Sunset glanced behind them into the very first passenger car. Two unpony stallions pressed up against the glass, forlornly watching the proceedings. The handle jiggled in place but remained locked. Sunset smiled demurely. Ha.

The air cracked as Celestia shot another beam into the sky. An unpony passed overhead, likely one of the pegasi from before. “How’s it going down there?” Celestia called down.

“Uh, we’re working on it!” Starlight cried.

“Try not to take too long,” Celestia replied. “While I have some guards trying to take that second switch back as we speak, I would prefer not to leave all of our success to them.”

Sunset stood up and trotted over. “What’s the matter?”

“I don’t know which one of these is the brake,” Starlight explained, motioning between her choices.

Sunset blinked, feeling a cold sweat on her brow. “Well… yeah. This complicates things, I guess.”

Starlight shook her head. “Twilight, can you give us a little help here?”

“Oh… dear,” Twilight’s voice replied after some moments. “It should be… okay. Yes. Try the yellow handle.”

They found the lever in question and nodded affirmatively to each other. “Alright then,” Sunset said, “here goes nothing.” She pulled it.

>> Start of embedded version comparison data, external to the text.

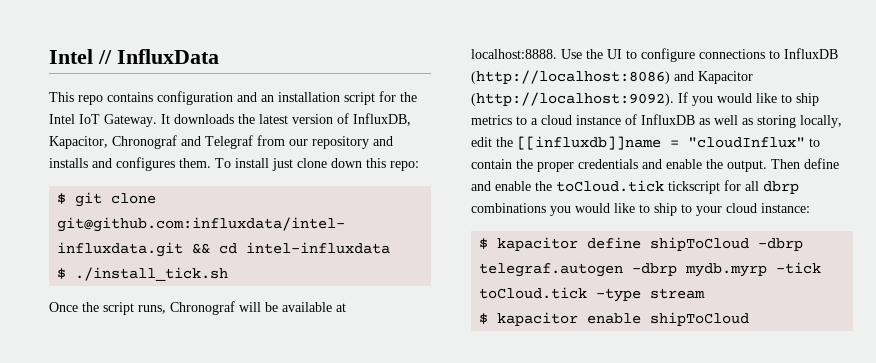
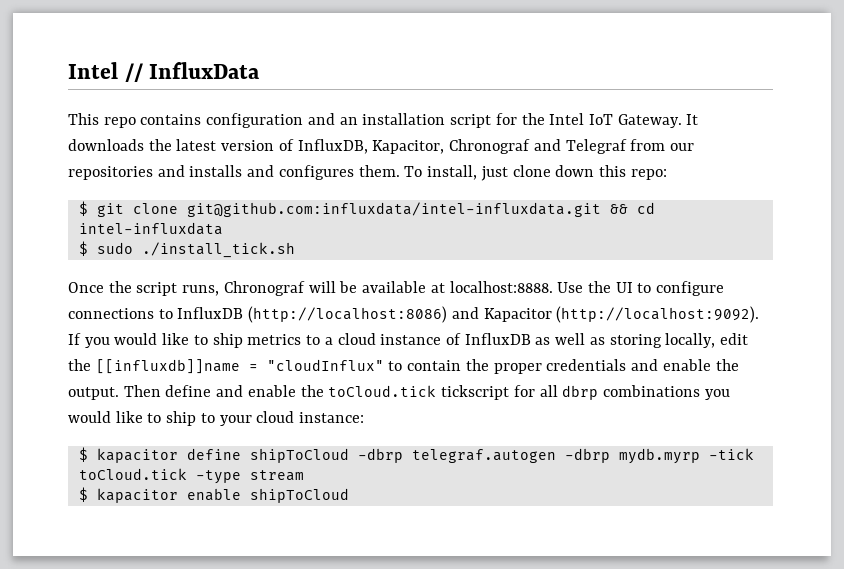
[312,136,369,149] repository -> [68,166,153,180] repositories
[235,158,269,168] install -> [427,165,478,180] install,
(67, 273) none -> [96,242,133,254] sudo

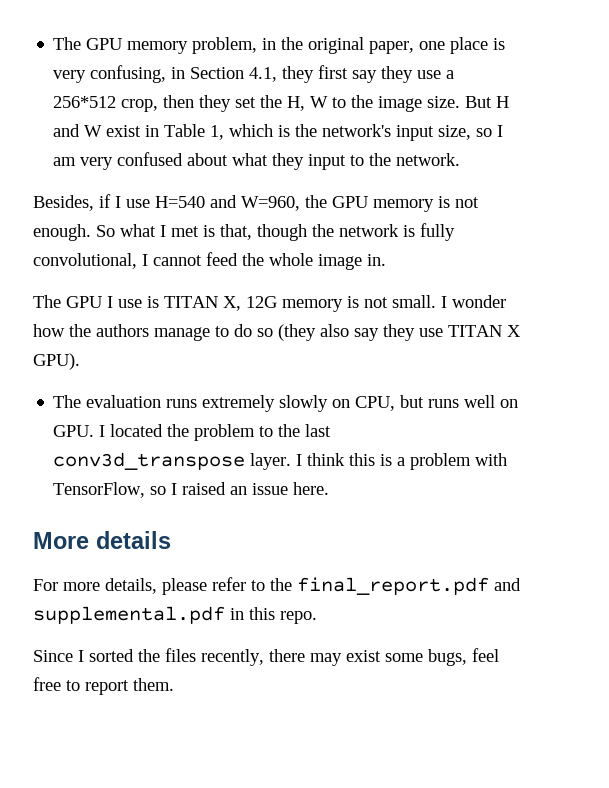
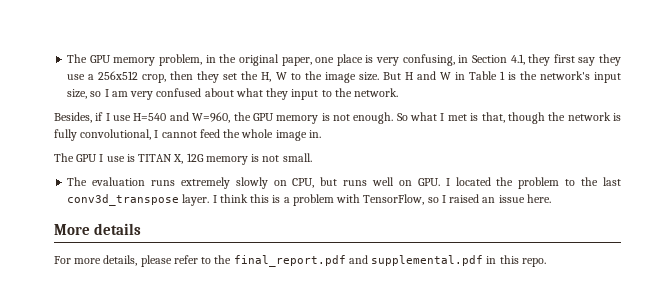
[53,96,117,108] 256*512 -> [98,71,139,80] 256x512
[106,125,142,137] exist -> (451, 76) none
[210,124,274,140] 1, which -> [499,71,505,80] 1
[441,295,506,308] [33,324,521,341] [33,353,80,370] I wonder how the authors manage to do so (they also say they use TITAN X GPU). -> (312, 157) none
[33,648,499,666] [33,677,174,695] // Since I sorted the files recently, there may exist some bugs, feel free to report them. -> (546, 262) none

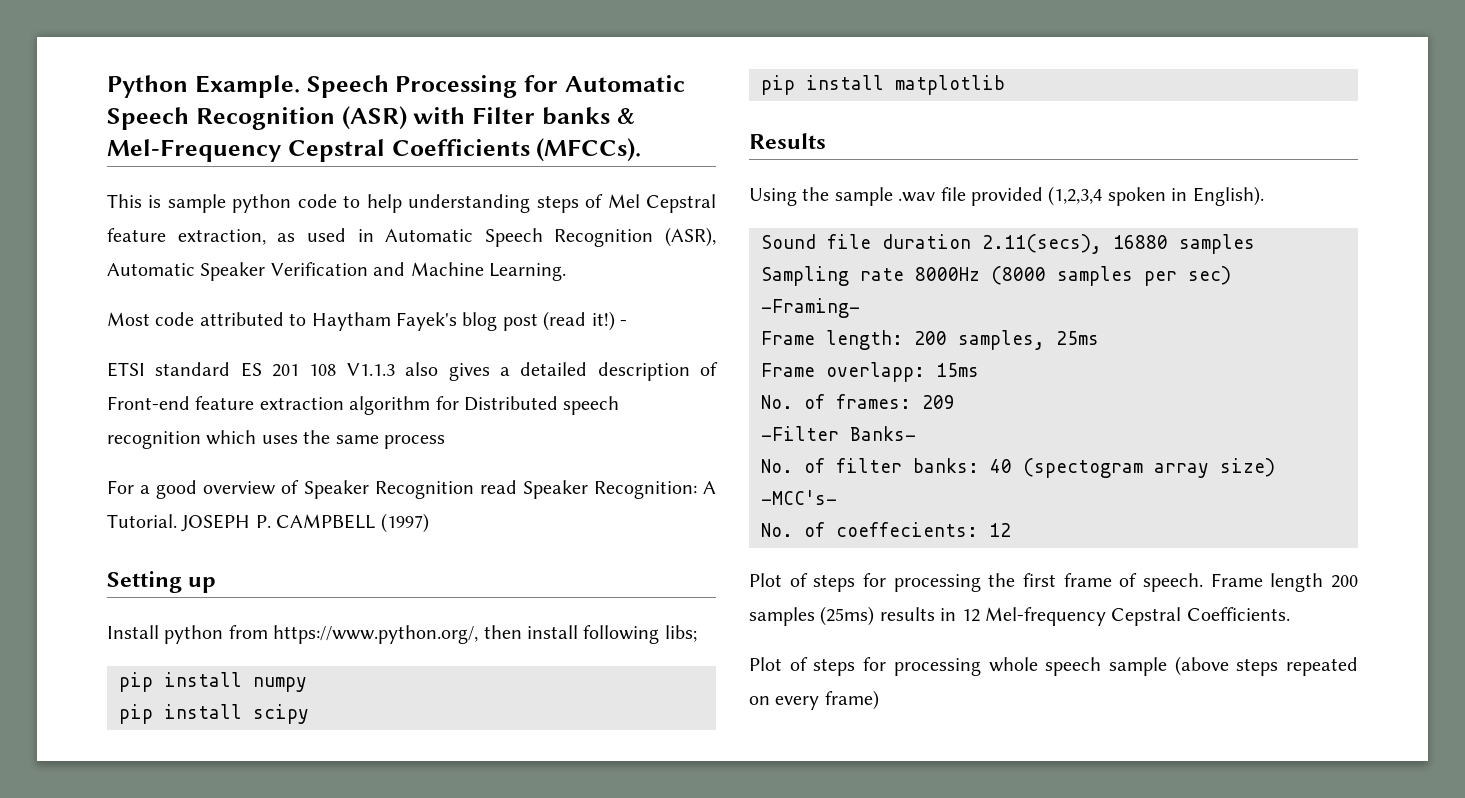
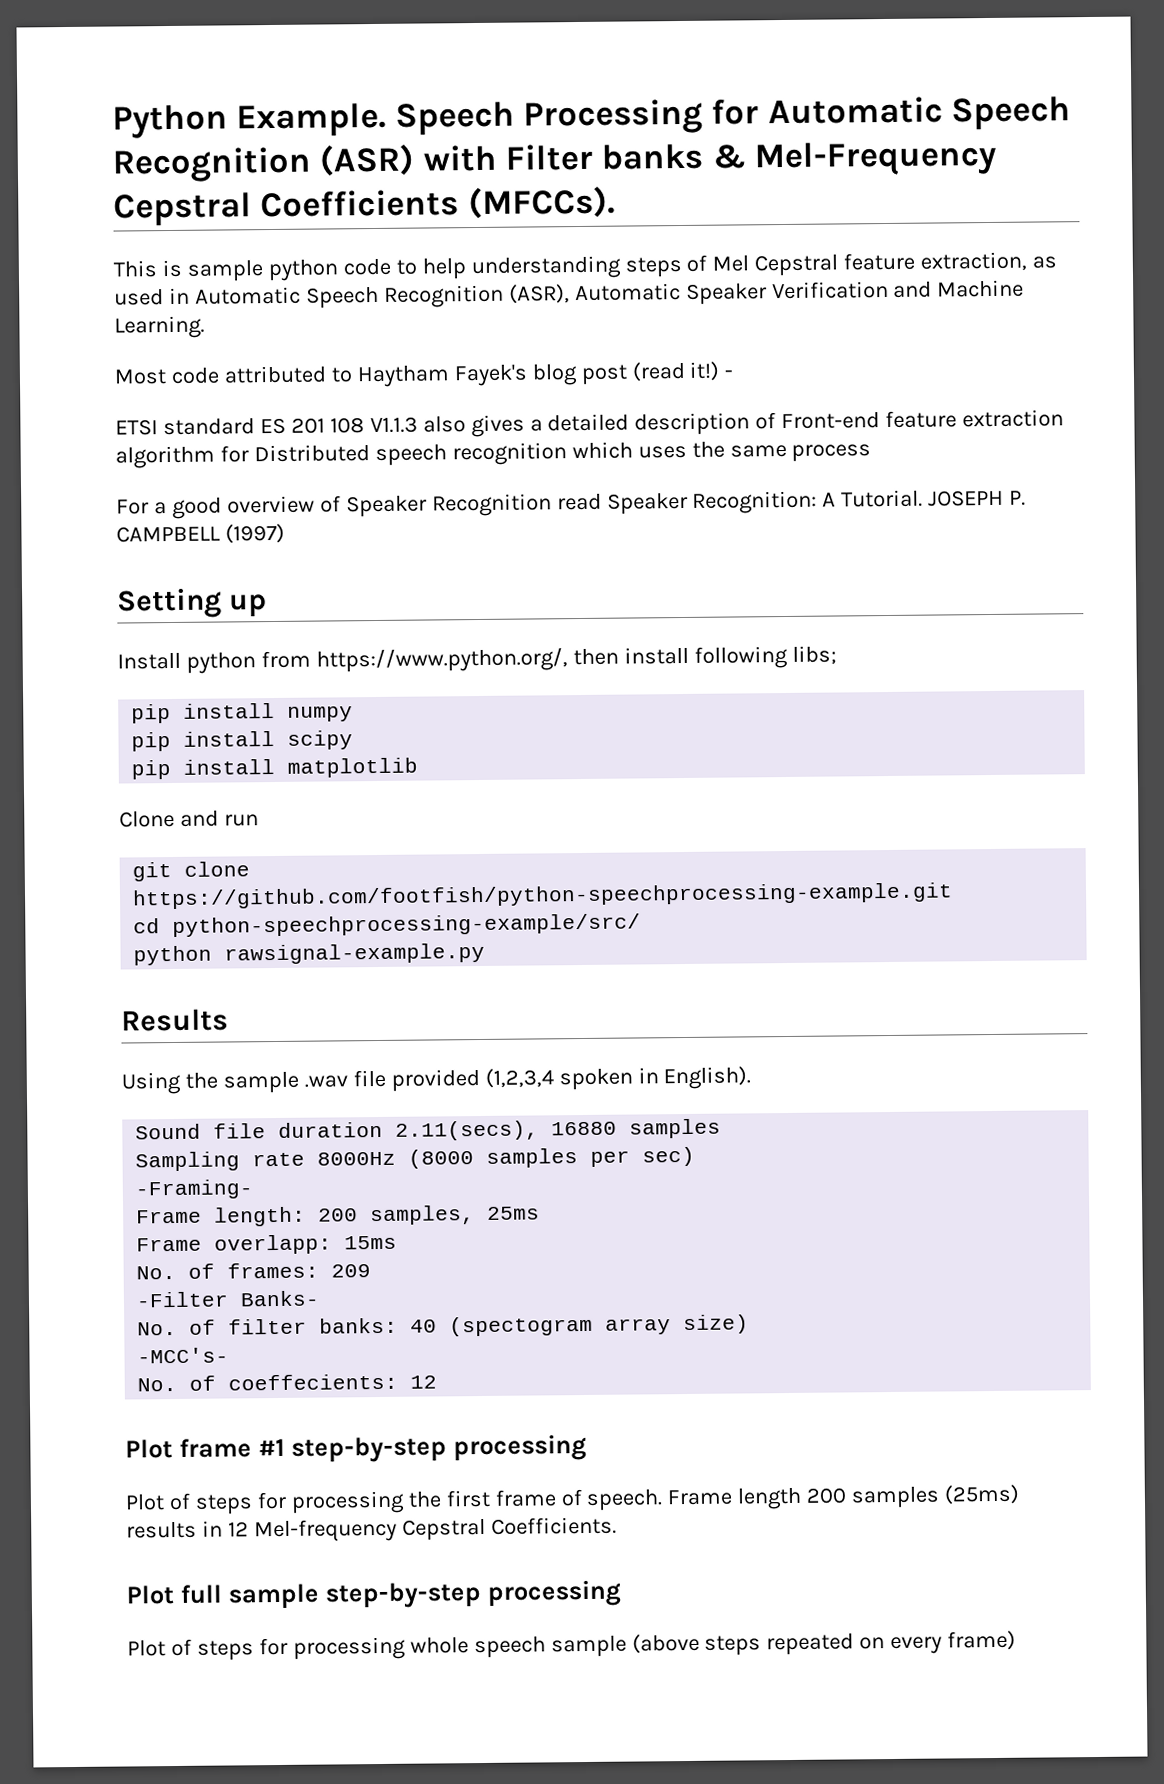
(1005, 85) none -> [119,810,259,828] [132,861,251,882] [132,882,954,910] [133,913,642,938] [133,942,486,966] // Clone and run // git clone https://github.com/footfish/python-speechprocessing-example.git // cd python-speechprocessing-example/src/ // python rawsignal-example.py
(1011, 530) none -> [125,1433,587,1463] // Plot frame #1 step-by-step processing
(1290, 614) none -> [126,1579,621,1610] // Plot full sample step-by-step processing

The cabin shuddered and lurched under their hooves, throwing them to the hard metal floor. The train whined in protest as it skidded along the tracks. The bag shifted and rolled up against the closed fire pit. The unstallions in the adjacent car, once watching through the window, now found themselves pressed uncomfortably against the glass, with one of them grimacing in front of a small crack.

Above them, Princess Celestia lifted off, flapping her wings and allowing the train to pass by underneath. She burst through the trees, making a beeline for the pegasi above.

The screeching wound down and down and the pulling at their chests grew less and less until, finally, the entire thing stopped. The engine sighed, billowed some final bits of steam, and then idly hummed in wait.

Sunset climbed to her hooves and took a glance outside to confirm that, yes, they had stopped. She giggled and tapped out a celebratory rhythm on the metal.

She then retreated and collapsed against the wall, sighing in relief.

She looked over at the soundly unconscious engineers. In fact, they could have been sleeping.

She looked over at the unponies who lay flopped one on top of the other in front of the door to the adjacent car. While they remained alert, they made no sounds. Rather than appearing panicked like she thought they would be, they looked contemplative, as if merely thinking of what would happen next.

Starlight sat there for a few moments, content to splay herself across the floor. She took several deep breaths, inhaling and exhaling. “What the buck,” she said at length.

Sunset, at that, doubled over and guffawed. “Haha, yeah. Exactly.”

“Great job, girls,” Twilight’s voice said. “I knew you could do it.”

Starlight pumped a hoof into the air in celebration. “Woo hoo.”

Sunset giggled even more. Starlight followed. Finally, the two fell into tired laughter, as much as their breaths could afford them. Eventually, the two went silent once more, content to rest until the guards arrived.